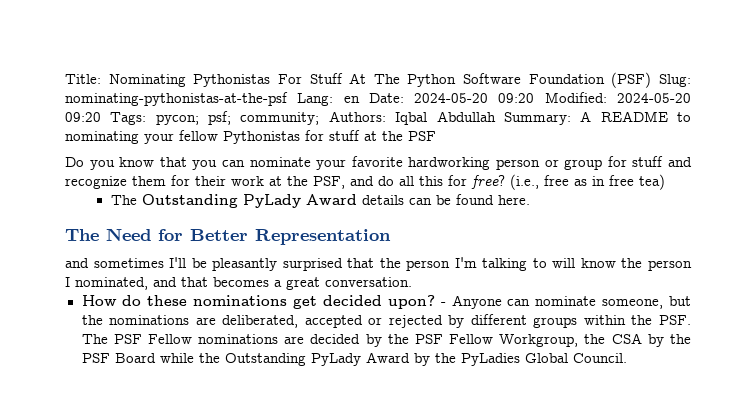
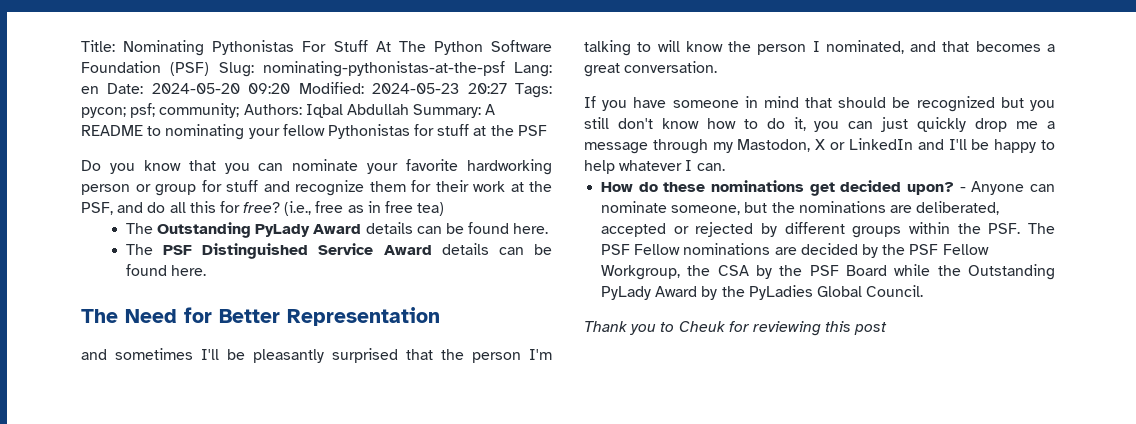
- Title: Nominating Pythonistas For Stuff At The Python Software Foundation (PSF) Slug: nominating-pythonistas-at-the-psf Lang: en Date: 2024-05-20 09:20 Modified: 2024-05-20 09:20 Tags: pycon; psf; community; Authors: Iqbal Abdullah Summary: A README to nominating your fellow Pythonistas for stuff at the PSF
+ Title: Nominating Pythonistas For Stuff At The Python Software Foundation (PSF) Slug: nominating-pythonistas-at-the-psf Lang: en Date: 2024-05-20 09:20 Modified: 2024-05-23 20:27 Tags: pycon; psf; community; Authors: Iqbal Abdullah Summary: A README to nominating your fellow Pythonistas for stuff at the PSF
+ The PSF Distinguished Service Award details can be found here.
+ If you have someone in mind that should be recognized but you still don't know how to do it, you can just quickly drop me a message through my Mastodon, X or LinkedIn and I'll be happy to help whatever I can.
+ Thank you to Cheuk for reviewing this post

__PROMPT__. Throughout the material above, report each line holding the word "Abdullah".

__SOLUTION TO THE PROBLEM__.
- Title: Nominating Pythonistas For Stuff At The Python Software Foundation (PSF) Slug: nominating-pythonistas-at-the-psf Lang: en Date: 2024-05-20 09:20 Modified: 2024-05-20 09:20 Tags: pycon; psf; community; Authors: Iqbal Abdullah Summary: A README to nominating your fellow Pythonistas for stuff at the PSF
+ Title: Nominating Pythonistas For Stuff At The Python Software Foundation (PSF) Slug: nominating-pythonistas-at-the-psf Lang: en Date: 2024-05-20 09:20 Modified: 2024-05-23 20:27 Tags: pycon; psf; community; Authors: Iqbal Abdullah Summary: A README to nominating your fellow Pythonistas for stuff at the PSF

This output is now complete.